-------- The records

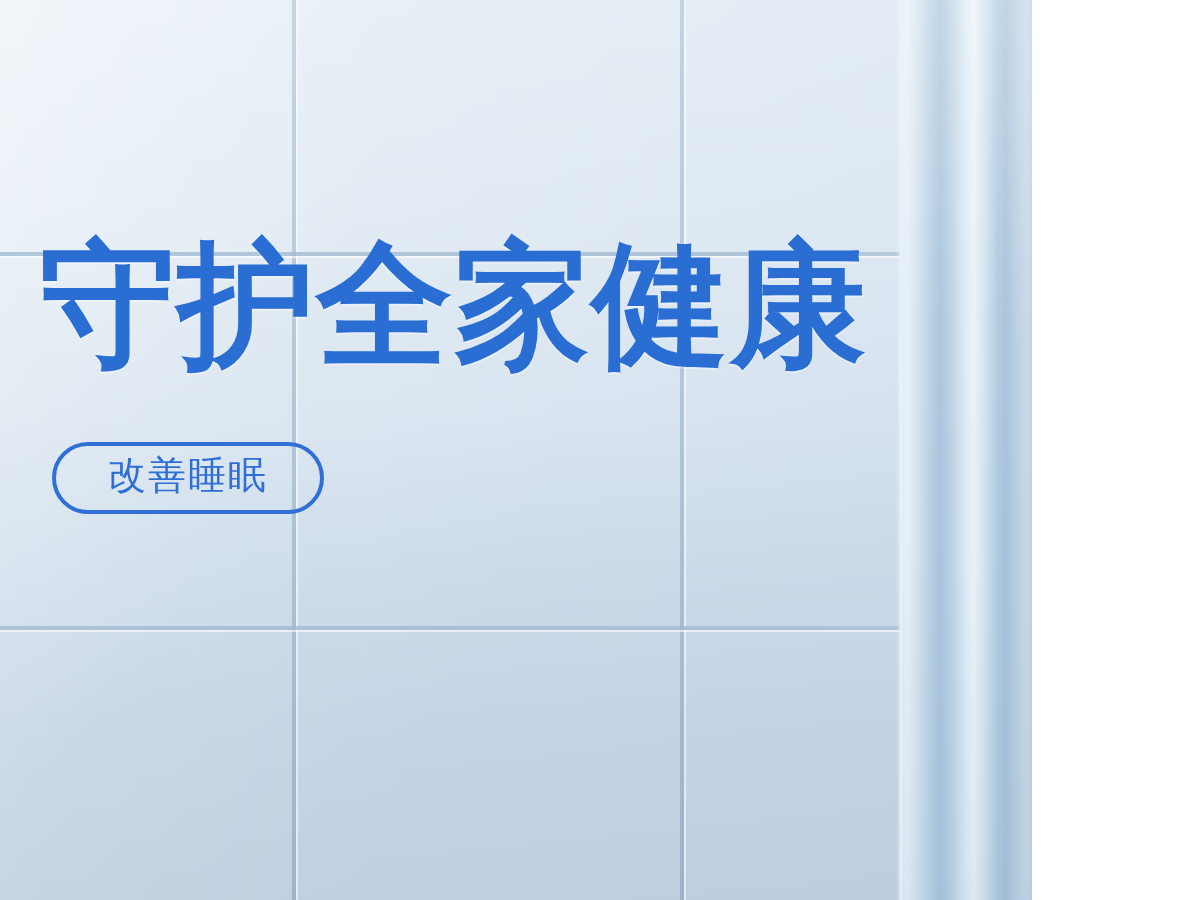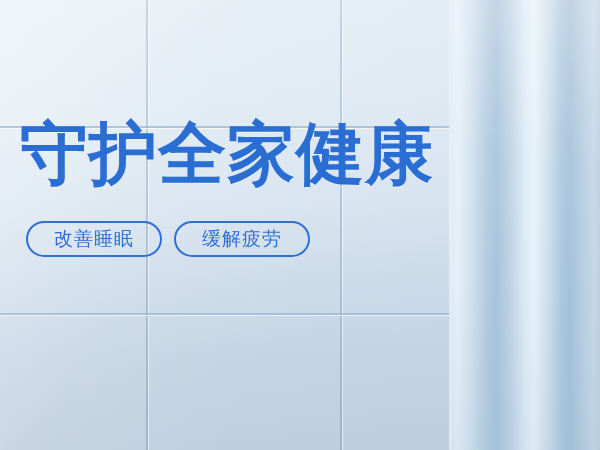--- a/index.html
+++ b/index.html
@@ -15,7 +15,7 @@
   
   #banner {
     position: relative;
-    width: 600px;
+    width: 516px;
     height: 450px;
     overflow: hidden;
     background: linear-gradient(180deg,

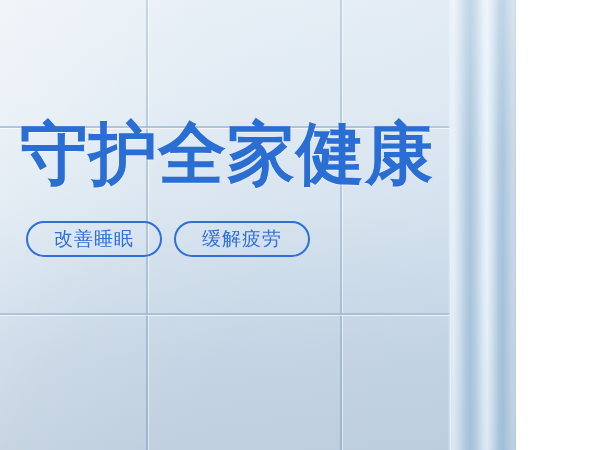--- a/index.html
+++ b/index.html
@@ -181,7 +181,6 @@
 
     <div class="tag-row">
       <div class="tag-pill">改善睡眠</div>
-      <div class="tag-pill">缓解疲劳</div>
     </div>
 
   </div>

----------------

Exercise description:
Check each line of the data for the string "class" and state how many lines contain it, without any other output.

Result of the task:
3